Work instruction |
Word for word, retype the lines from the one containing "total: 653.72 -> 612.11" to the one containing "SCELLANTE SILICONE BLANC 300ML SCELLANTE" below, keeping both end lines and dropping the pictures.
Segment Start: Records for the exercise
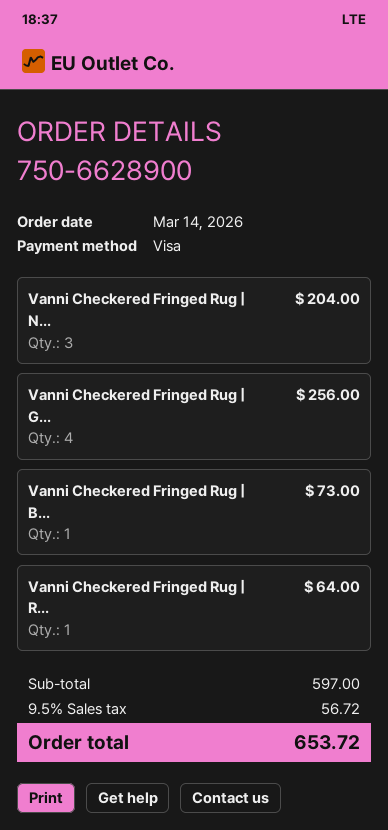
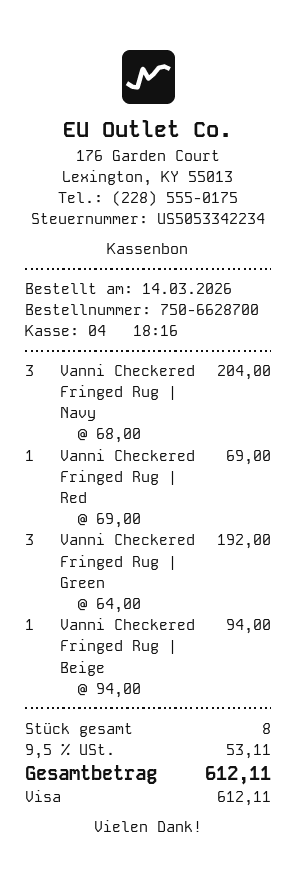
order number: 750-6628900 -> 750-6628700
Vanni Checkered Fringed Rug | G...: 4 for 256.00 -> 3 for 192.00
Vanni Checkered Fringed Rug | B...: 1 for 73.00 -> 1 for 94.00
Vanni Checkered Fringed Rug | R...: 1 for 64.00 -> 1 for 69.00
tax: 9.5% = 56.72 -> 9.5% = 53.11
total: 653.72 -> 612.11

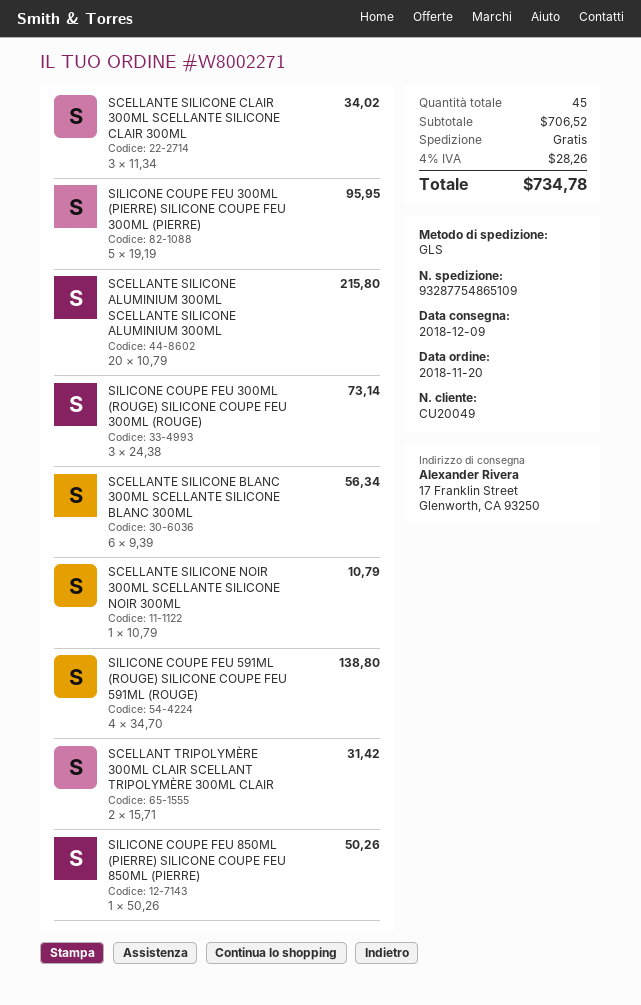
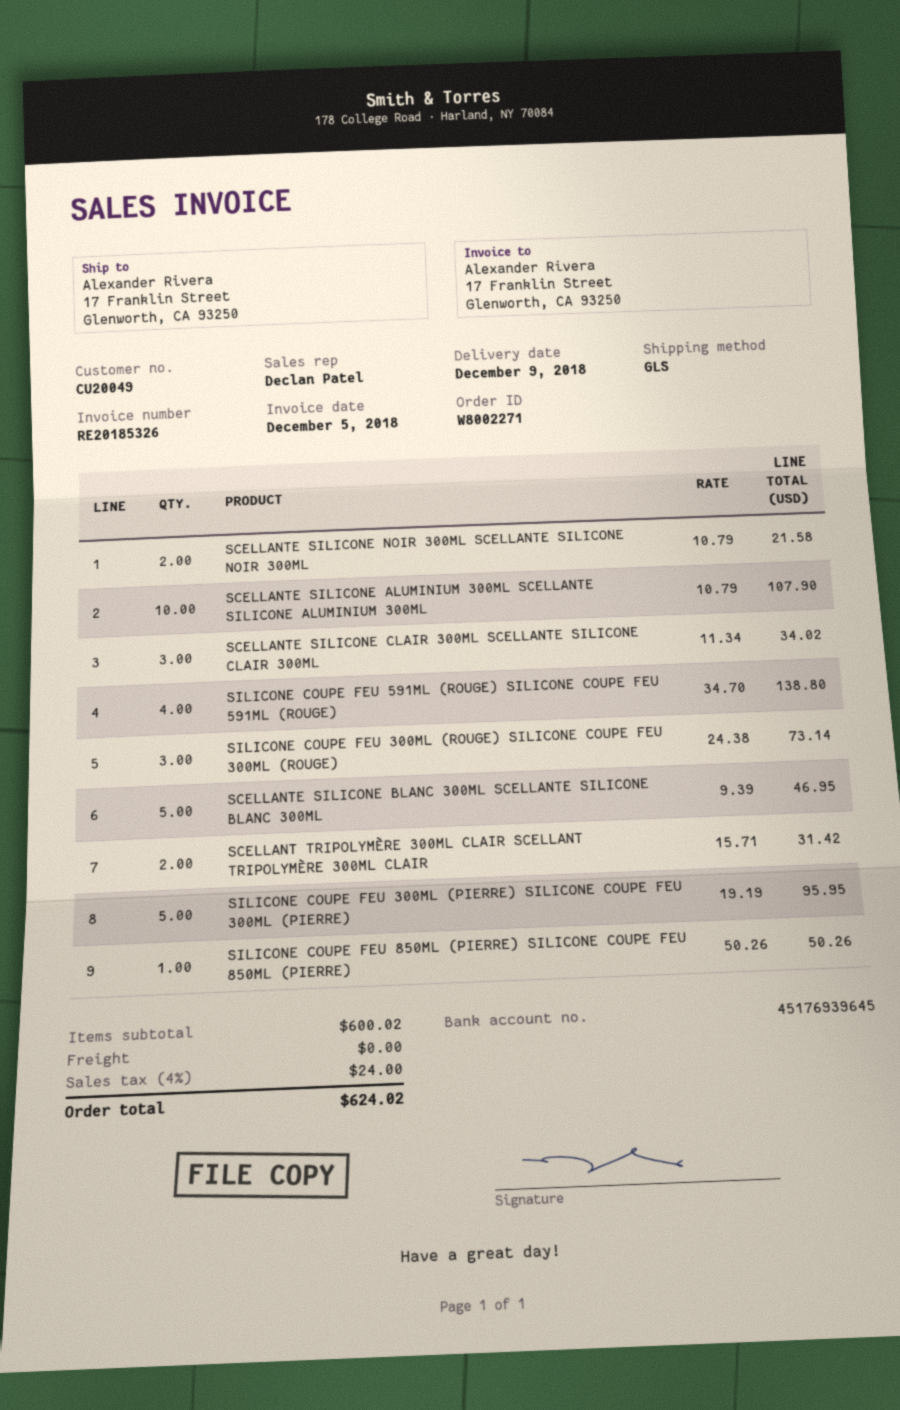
SCELLANTE SILICONE ALUMINIUM 300ML SCELLANTE SILICONE ALUMINIUM 300ML: 20 x 10.79 = 215.80 -> 10 x 10.79 = 107.90
SCELLANTE SILICONE BLANC 300ML SCELLANTE SILICONE BLANC 300ML: 6 x 9.39 = 56.34 -> 5 x 9.39 = 46.95
SCELLANTE SILICONE NOIR 300ML SCELLANTE SILICONE NOIR 300ML: 1 x 10.79 = 10.79 -> 2 x 10.79 = 21.58
subtotal: 706.52 -> 600.02
tax: 4% = 28.26 -> 4% = 24.00
total: 734.78 -> 624.02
Segment End: Records for the exercise
Problem solution |
total: 653.72 -> 612.11

SCELLANTE SILICONE ALUMINIUM 300ML SCELLANTE SILICONE ALUMINIUM 300ML: 20 x 10.79 = 215.80 -> 10 x 10.79 = 107.90
SCELLANTE SILICONE BLANC 300ML SCELLANTE SILICONE BLANC 300ML: 6 x 9.39 = 56.34 -> 5 x 9.39 = 46.95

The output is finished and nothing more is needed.